## Task objective
Omit every picture, then give all the entries again exactly.

[[ Listed entries, beginning ]]

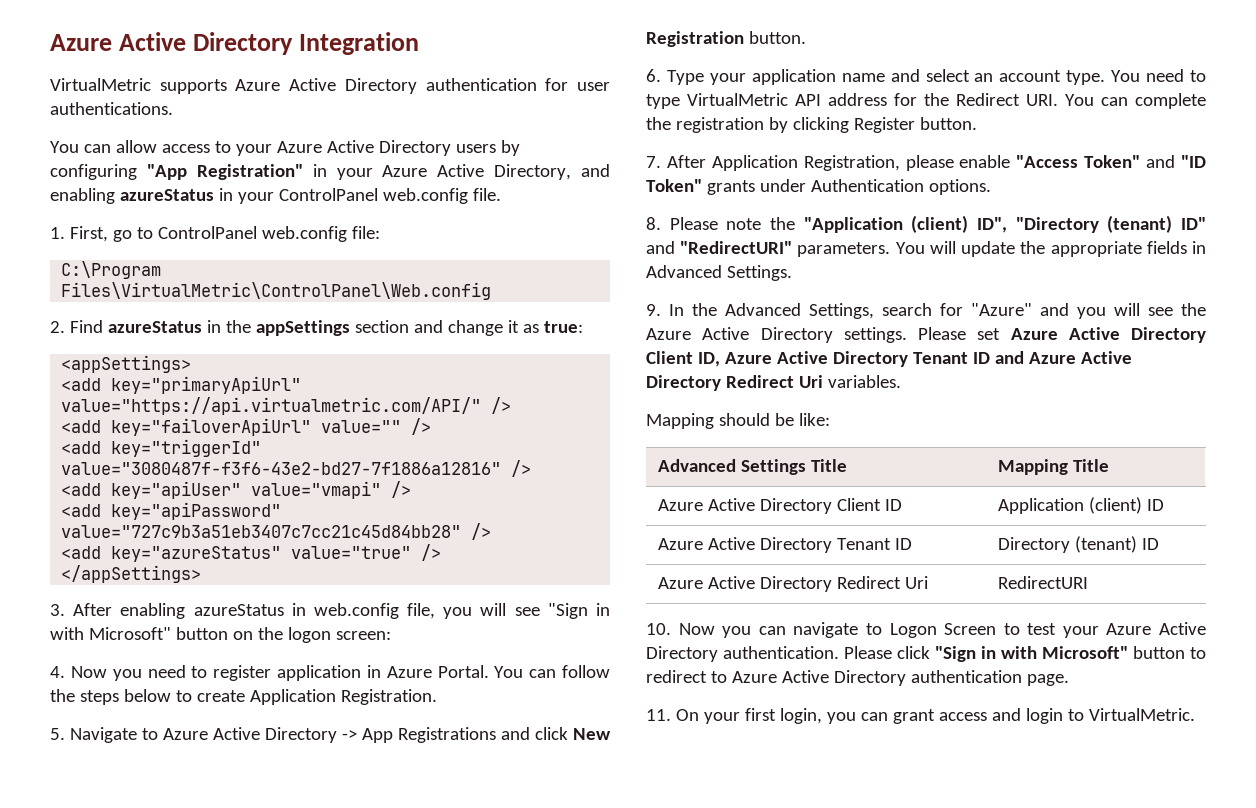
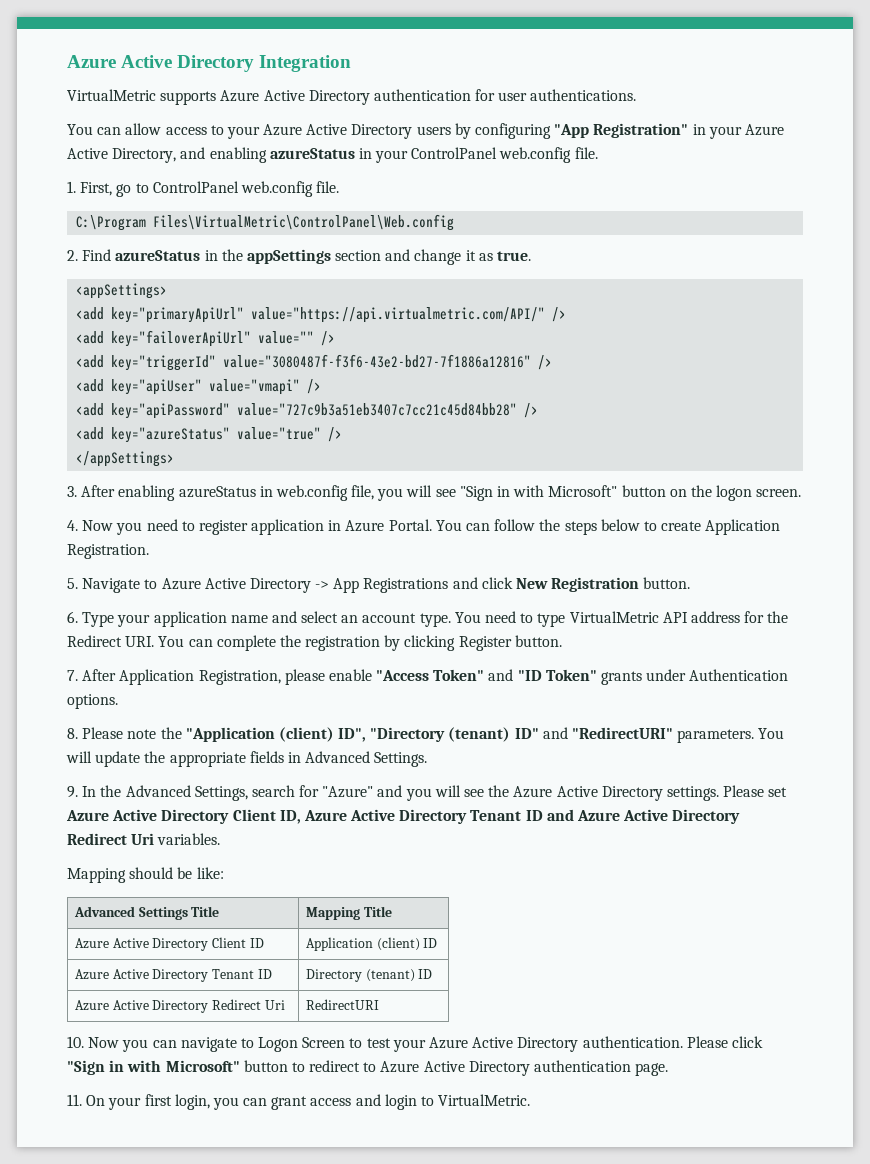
- 1. First, go to ControlPanel web.config file:
+ 1. First, go to ControlPanel web.config file.
- 2. Find azureStatus in the appSettings section and change it as true:
+ 2. Find azureStatus in the appSettings section and change it as true.
- 3. After enabling azureStatus in web.config file, you will see "Sign in with Microsoft" button on the logon screen:
+ 3. After enabling azureStatus in web.config file, you will see "Sign in with Microsoft" button on the logon screen.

[[ Listed entries, end ]]

## Response area
- 1. First, go to ControlPanel web.config file:
+ 1. First, go to ControlPanel web.config file.
- 2. Find azureStatus in the appSettings section and change it as true:
+ 2. Find azureStatus in the appSettings section and change it as true.
- 3. After enabling azureStatus in web.config file, you will see "Sign in with Microsoft" button on the logon screen:
+ 3. After enabling azureStatus in web.config file, you will see "Sign in with Microsoft" button on the logon screen.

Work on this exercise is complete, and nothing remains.